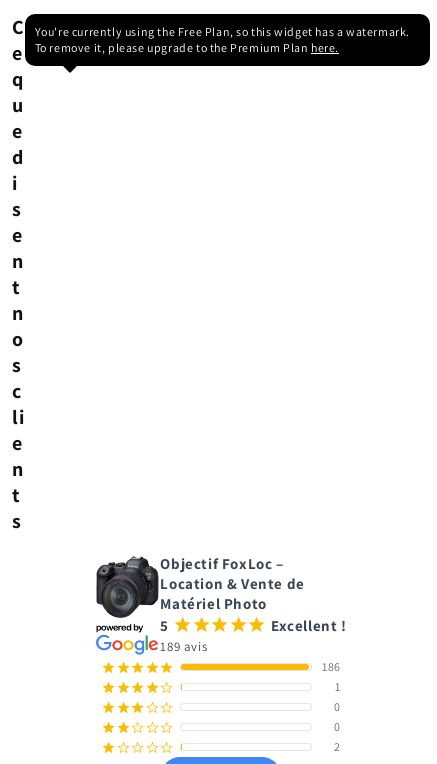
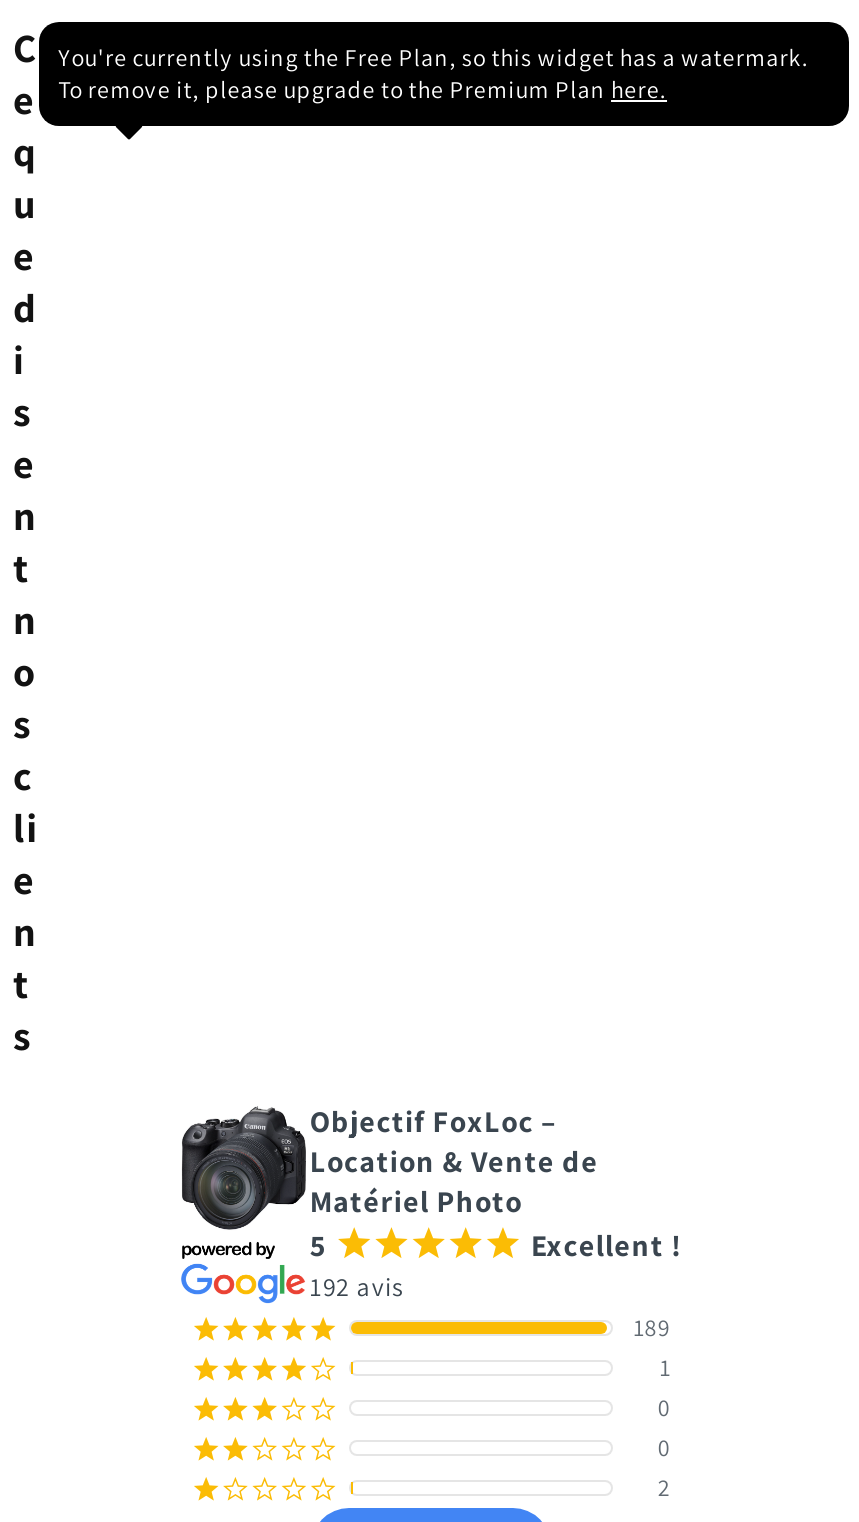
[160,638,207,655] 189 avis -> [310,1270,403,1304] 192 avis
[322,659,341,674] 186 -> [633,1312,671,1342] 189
------------------------------------
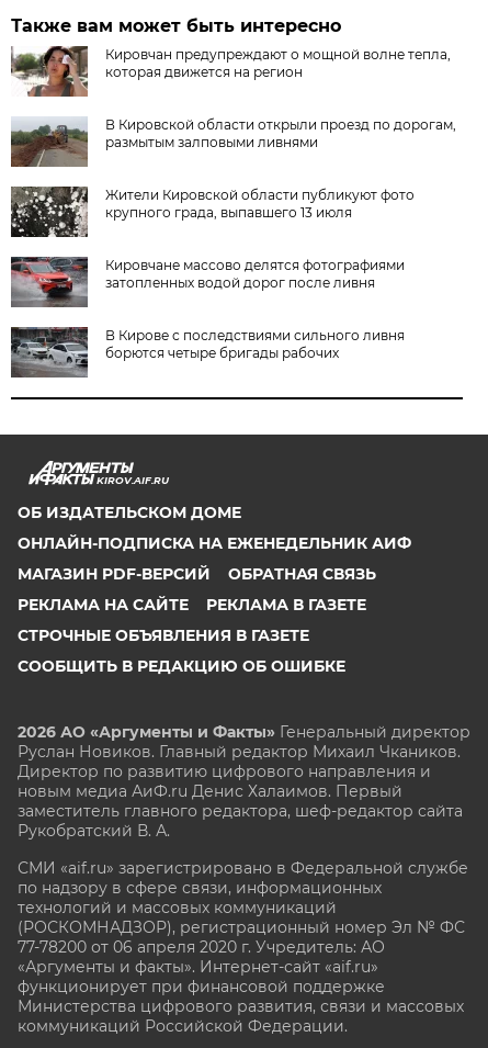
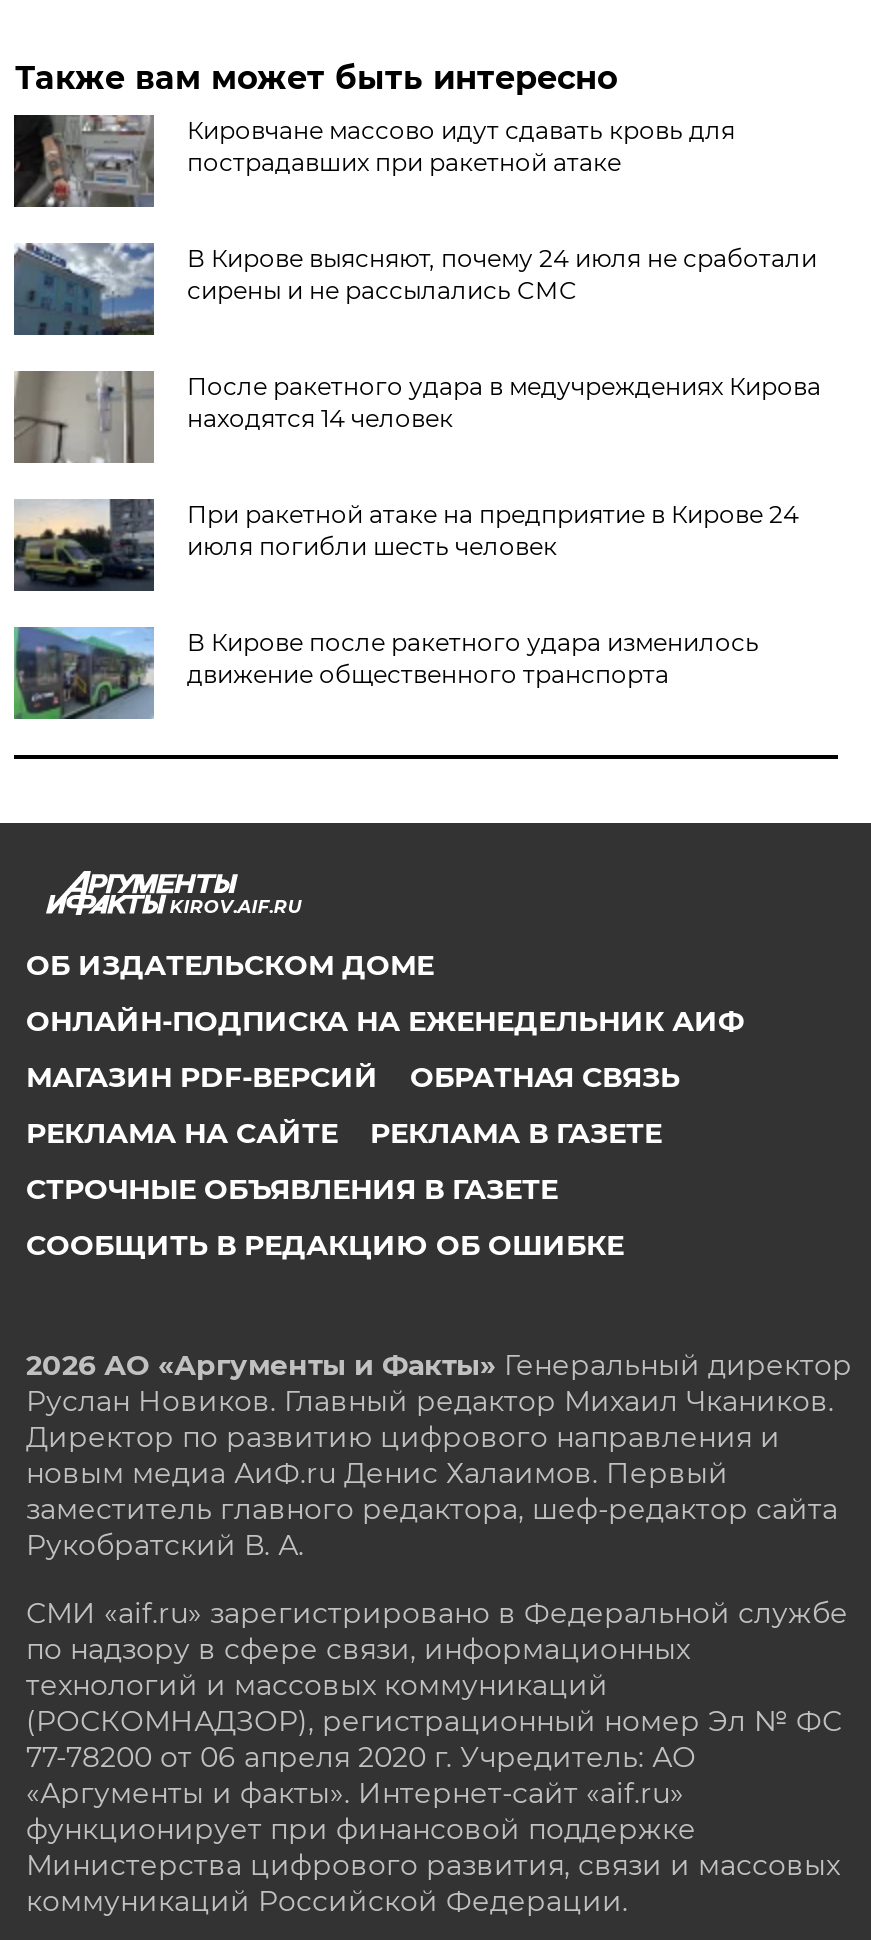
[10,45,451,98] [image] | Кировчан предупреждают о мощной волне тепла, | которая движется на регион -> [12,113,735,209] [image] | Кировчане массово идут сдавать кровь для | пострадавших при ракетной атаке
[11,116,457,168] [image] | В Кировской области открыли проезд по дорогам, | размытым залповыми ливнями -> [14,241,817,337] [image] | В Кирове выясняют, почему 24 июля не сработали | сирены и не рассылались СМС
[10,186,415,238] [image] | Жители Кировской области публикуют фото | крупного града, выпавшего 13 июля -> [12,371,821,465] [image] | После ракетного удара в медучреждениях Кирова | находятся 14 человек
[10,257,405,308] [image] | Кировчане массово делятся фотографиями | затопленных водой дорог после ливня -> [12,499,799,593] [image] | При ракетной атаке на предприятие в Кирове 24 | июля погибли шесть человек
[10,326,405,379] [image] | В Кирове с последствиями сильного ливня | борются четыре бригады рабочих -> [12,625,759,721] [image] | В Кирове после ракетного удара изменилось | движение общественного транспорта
------------------------------------
Work task -> Above this task is a listing. Restate, word for word and with nothing added, the lines from the one with "[160,638,207,655] 189 avis" through the one with "[322,659,341,674] 186 ->".

Written solution ->
[160,638,207,655] 189 avis -> [310,1270,403,1304] 192 avis
[322,659,341,674] 186 -> [633,1312,671,1342] 189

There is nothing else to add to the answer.